* _What the task requires_: Only the lines from the one containing "background: #ffffff ->" to the end of the data should be copied, exactly and without pictures.

**** Entries supplied

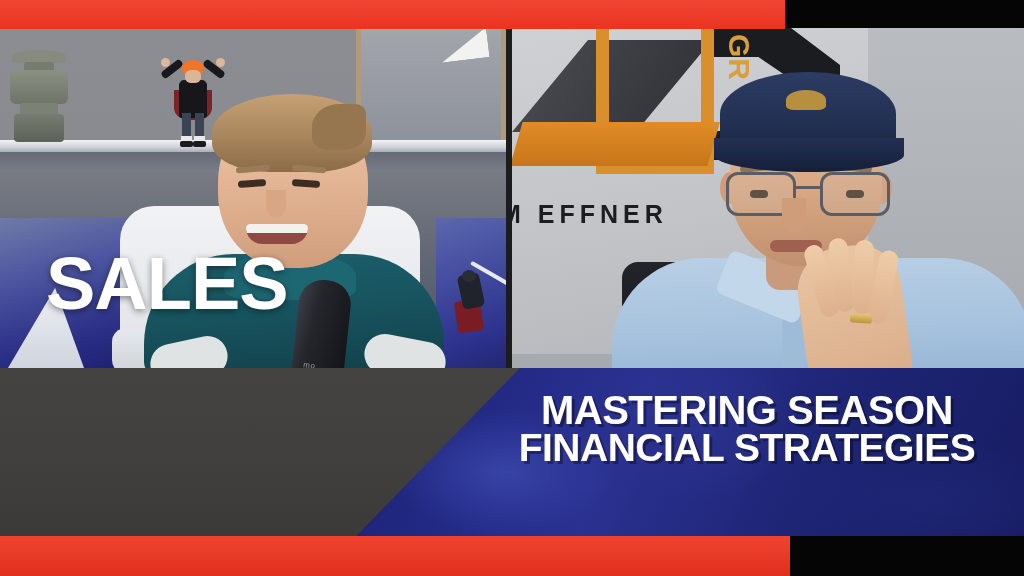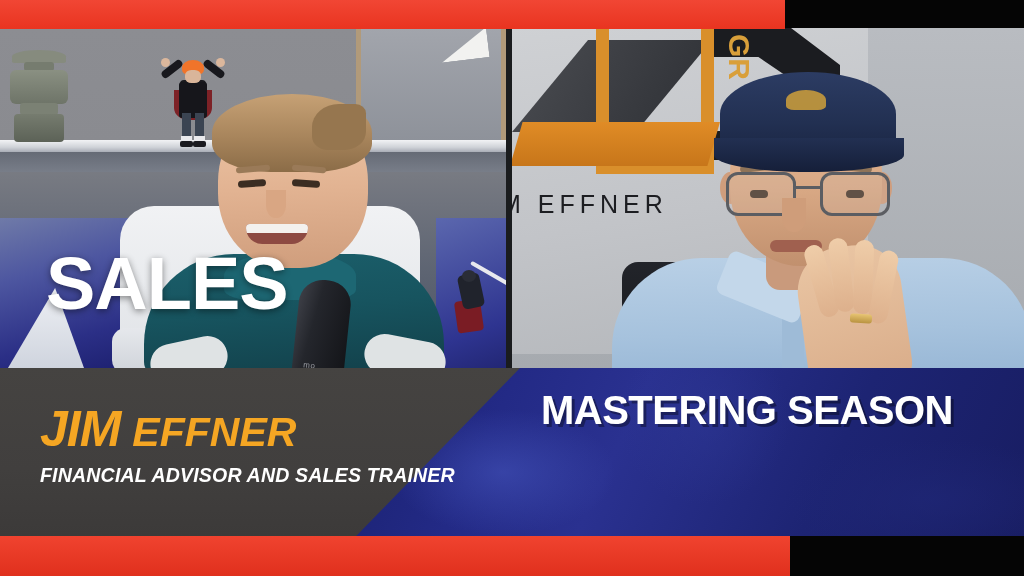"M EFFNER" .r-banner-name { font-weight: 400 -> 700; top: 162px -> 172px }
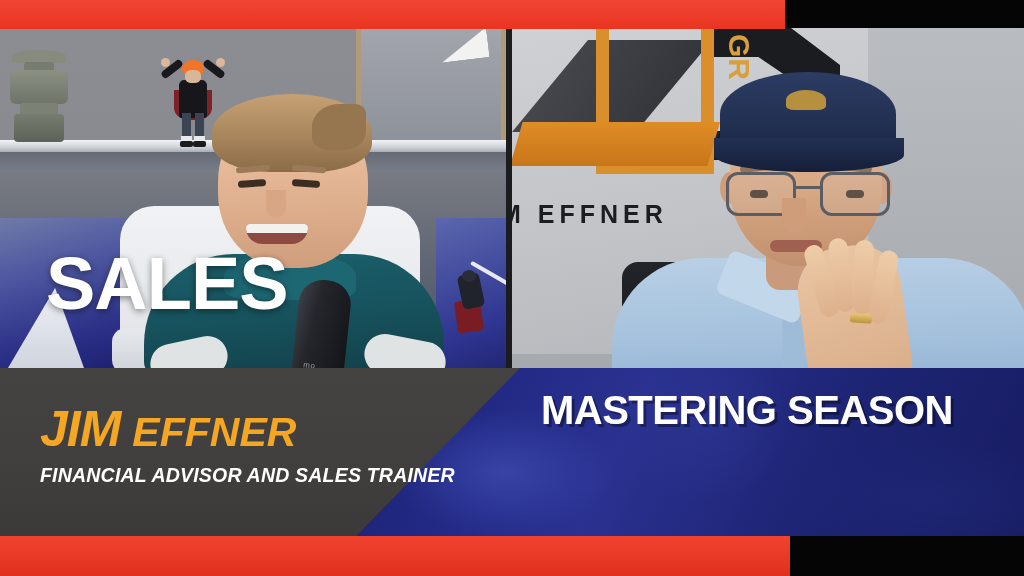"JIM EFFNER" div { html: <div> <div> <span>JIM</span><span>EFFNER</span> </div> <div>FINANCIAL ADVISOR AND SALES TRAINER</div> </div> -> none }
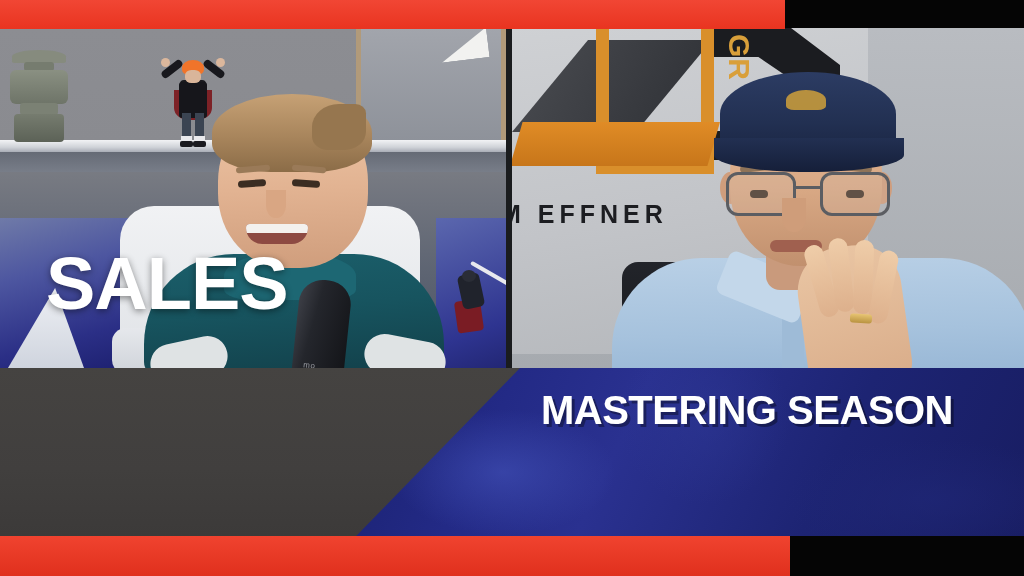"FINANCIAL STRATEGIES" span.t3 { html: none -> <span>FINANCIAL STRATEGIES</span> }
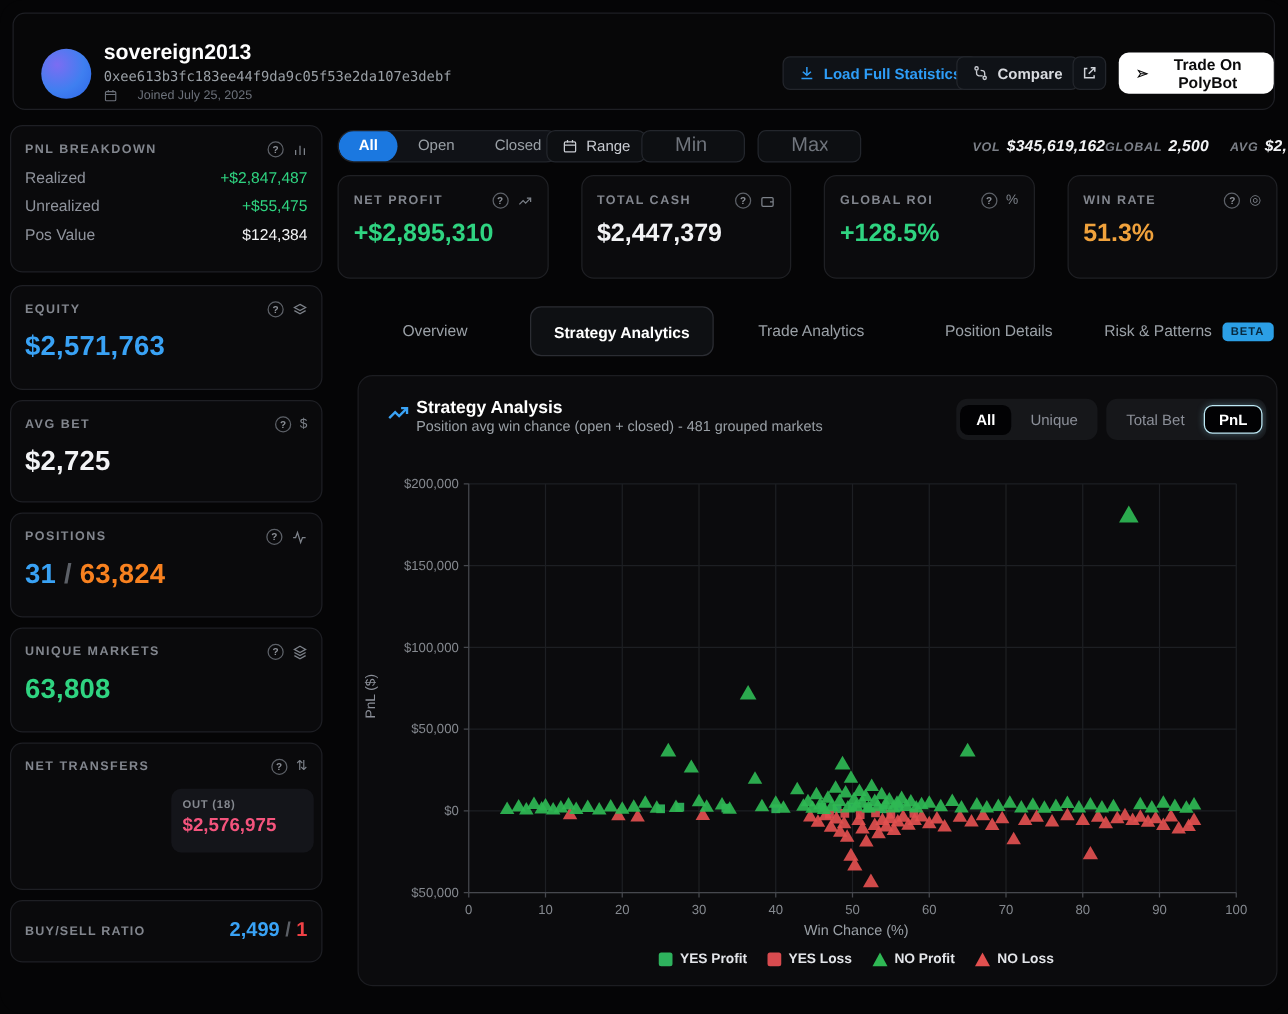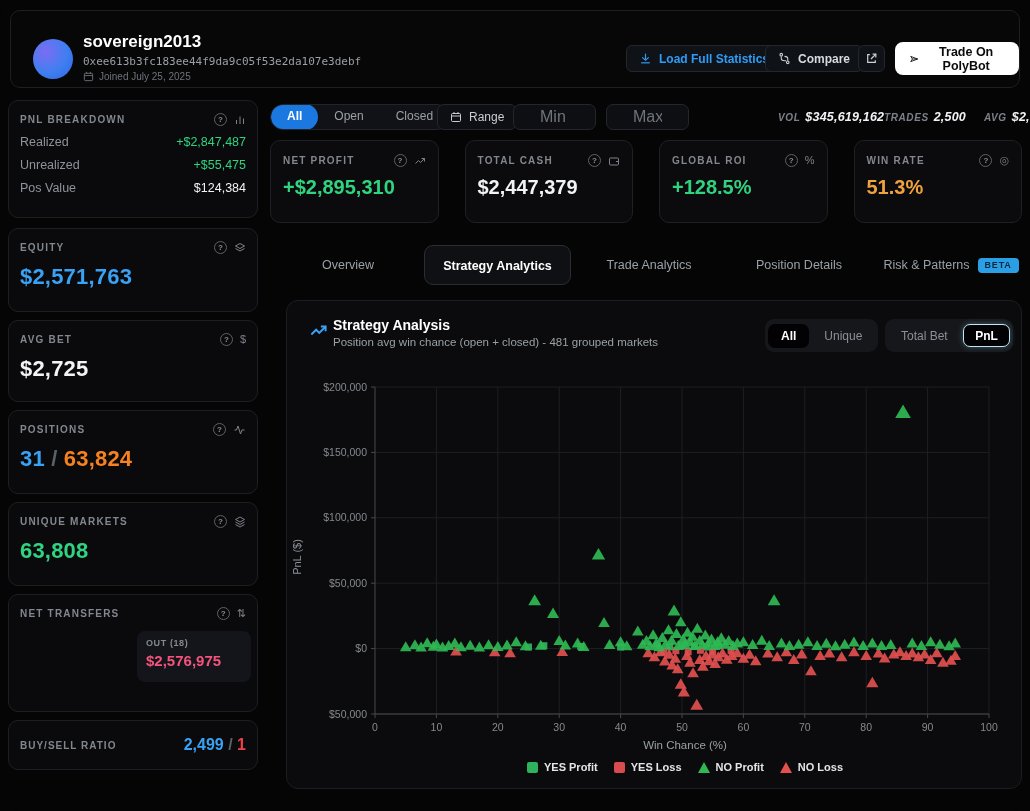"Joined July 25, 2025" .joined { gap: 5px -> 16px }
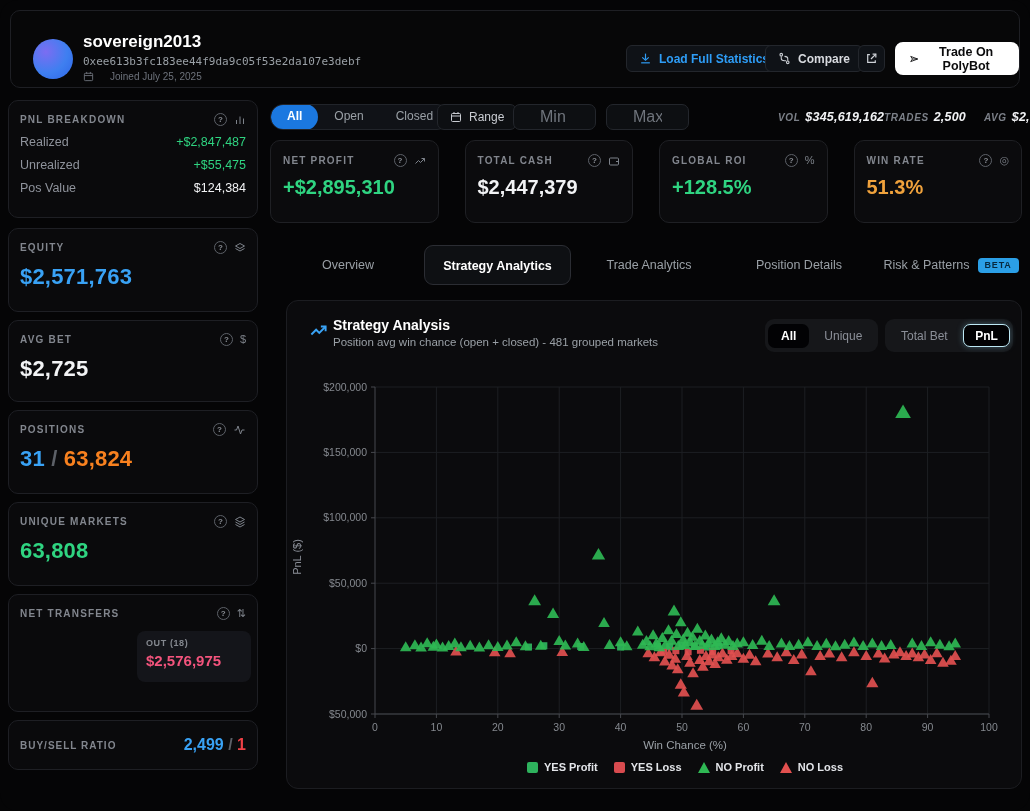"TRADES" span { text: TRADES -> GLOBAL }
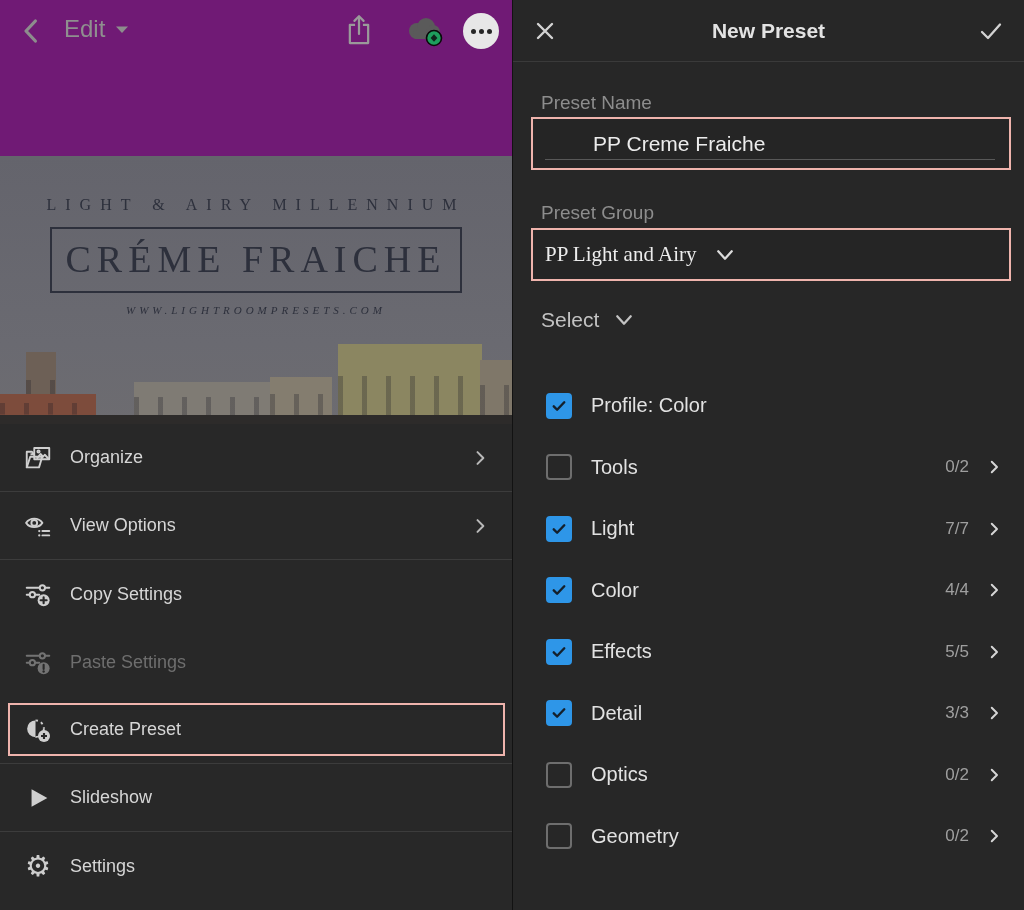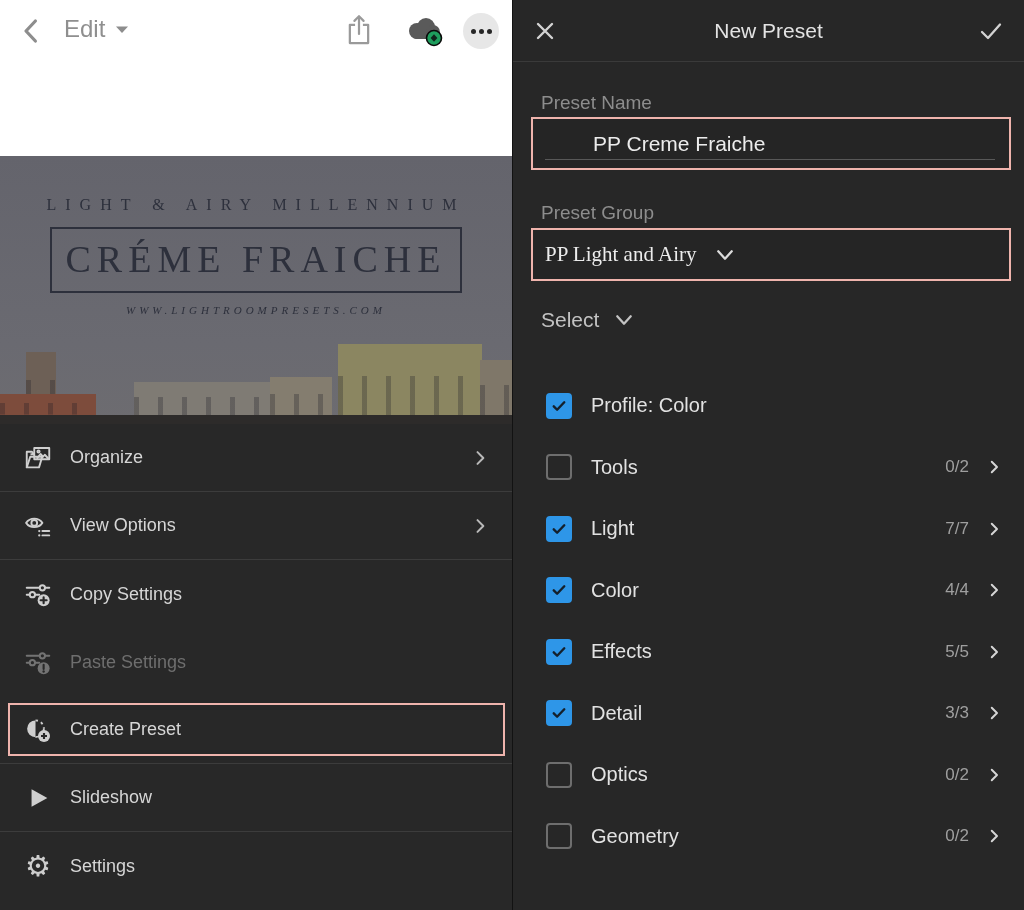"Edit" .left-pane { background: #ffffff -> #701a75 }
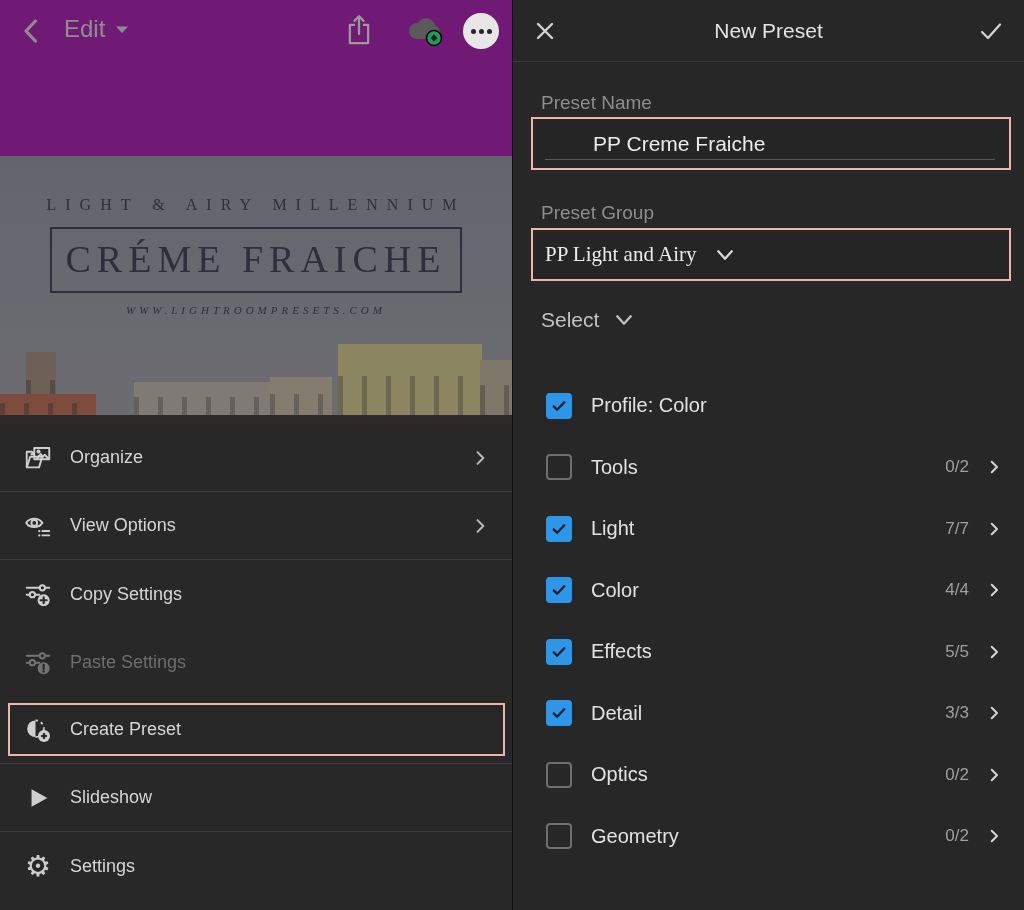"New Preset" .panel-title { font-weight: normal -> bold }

********

* _Answer to this problem_:
"Edit" .left-pane { background: #ffffff -> #701a75 }
"New Preset" .panel-title { font-weight: normal -> bold }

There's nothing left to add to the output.